Not sure how the 2007 draft overall is going to stack up historically, given that for now anyway, it is has produced just the one star, Patrick Kane, and a couple of other players on the cusp of breakthrough years (David Perron, Jakub Voracek, T.J. Galiardi).
The player chosen just ahead of Hickey, the Phoenix Coyotes' Kyle Turris, is at least making a spirited run at a final roster spot. The Coyotes' two other top-rated kids, Mikkel Boedker and Viktor Tikhonov, didn't make the cut, as they tried to get down to numbers in advance of a trip to Europe, where they'll start the season with a pair of games against the Boston Bruins. Turris's chances of cracking the final roster were better a month ago, or before Eric Belanger signed as a free agent and Kyle Wellwood accepted a tryout invitation. Even so, with a strong final week, Turris may stick after all.

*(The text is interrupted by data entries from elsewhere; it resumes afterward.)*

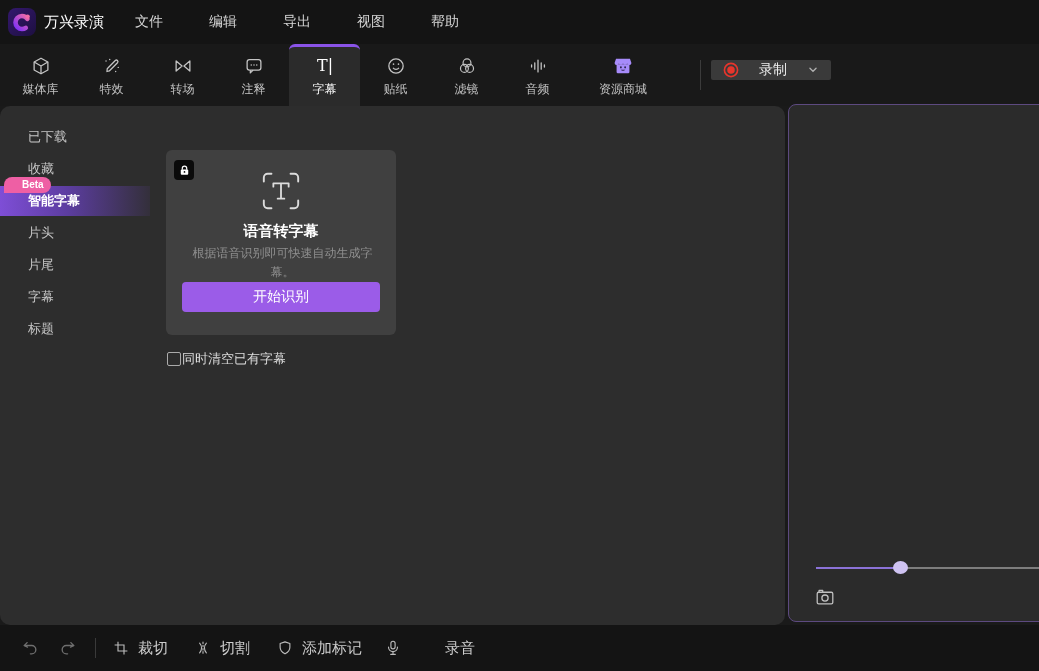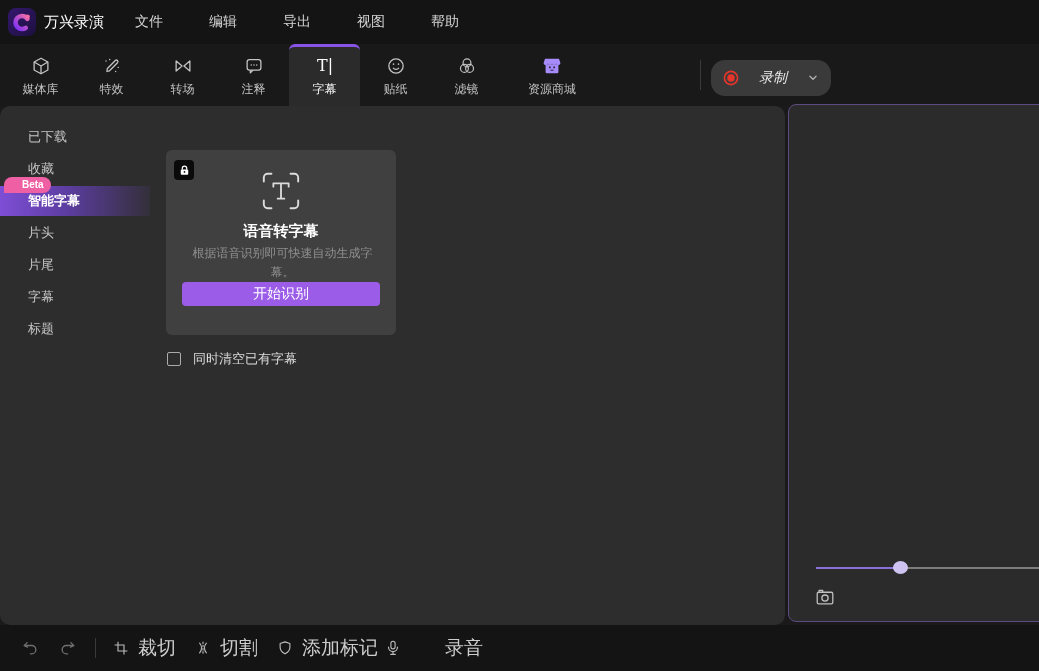"录制" .record-btn { border-radius: 14px -> 2px; font-style: italic -> none; height: 36px -> 20px }
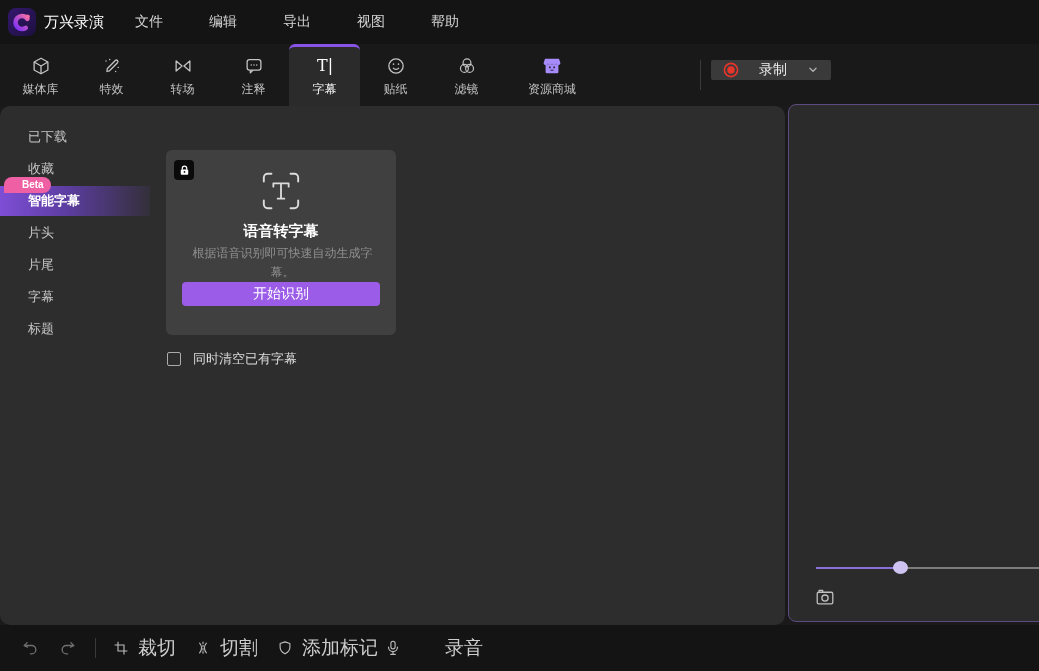"音频" div.tab { html: none -> <div> <span> <svg> <path></path> </svg> </span> <span>音频</span> </div> }
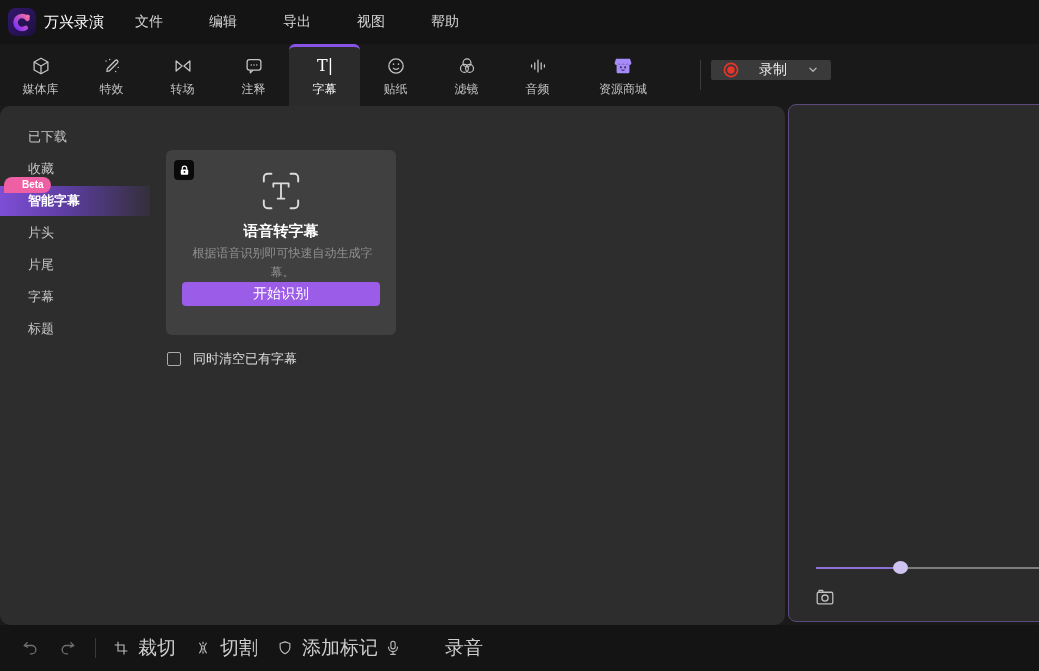"开始识别" .card-btn { height: 24px -> 30px }
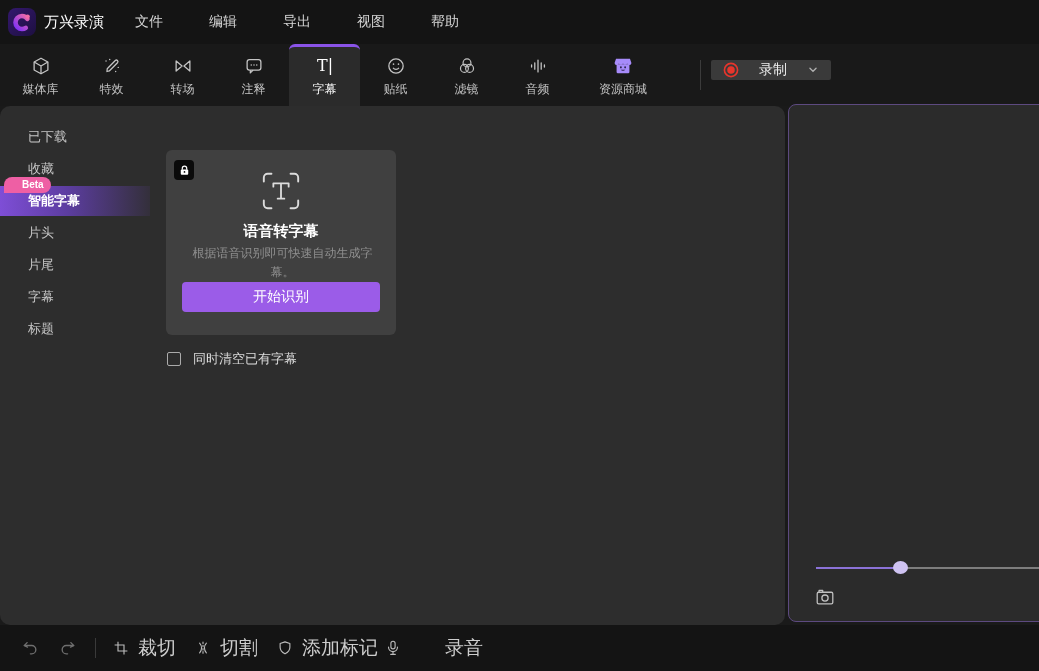"同时清空已有字幕" .checkbox-row { gap: 12px -> 1px }
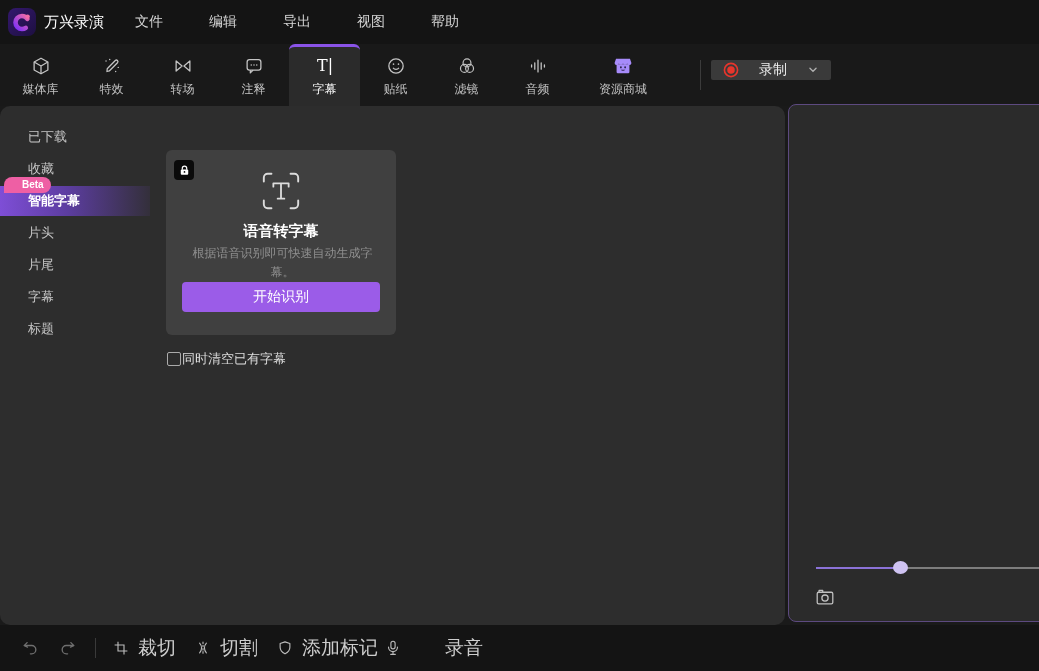"裁切" .bb-group { font-size: 19px -> 15px }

Sometimes, it's easy to forget what a wide gulf it is between junior or college hockey and the NHL. So many of the bluest of blue chippers - Jonathan Toews, Nicklas Backstrom, Kane, Drew Doughty, Steve Stamkos, Matt Duchene - have all made it look so ridiculously easy the past few years that there is a temptation to get impatient with the ones that don't land in the bigs right away - and then shoot the lights out immediately.
In some cases, such as Hickey's, injuries have contributed to a slower development curve. In others, it's just a matter of filling out, and learning to adapt to playing against physically mature men night after unrelenting night in the 82-game schedule.
It is a point Stamkos made to me the other day when we talked.
For all the strange and adorable things the previous Tampa ownership group did wrong, the one decision that has paid big, long-term dividends was grabbing Gary Roberts for 30 games at the tail end of his career in 2008-09, which also coincided with Stamkos's rookie year.
Roberts took Stamkos under his wing that year; taught him about nutrition, strength-training and helped turn him into an ultra-fit kid. No wonder he blossomed the way he did - in the past year-and-a-half, he has been chasing Alex Ovechkin as the league's premier sniper. Stamkos trained at Roberts' home gym just north of Toronto this summer; and he lavished praise on the experience, suggesting that the ex-Flame, ex-Leaf is rapidly moving into the top ranks of personal trainers as an accidental second career. According to Stamkos, about 25 of his peers flocked to Roberts' abode to get in on the action this summer besides him.
For Stamkos personally, last season's 51 goals - tying him with Sidney Crosby for the league lead - will be a hard act to follow.
I wondered in the context of a sensational sophomore year: Does he draw confidence from scoring 50 so soon? Or does it simply add a fresh level of pressure?
"Obviously, there's pressure," he answered. "The bar's been set. The expectations are there, not only from myself, but from the media, from my teammates and from the coaching staff.
"On the other hand, knowing I can do that at an elite level, that's only going to build confidence,. I'm coming in this year as confident as I've ever been."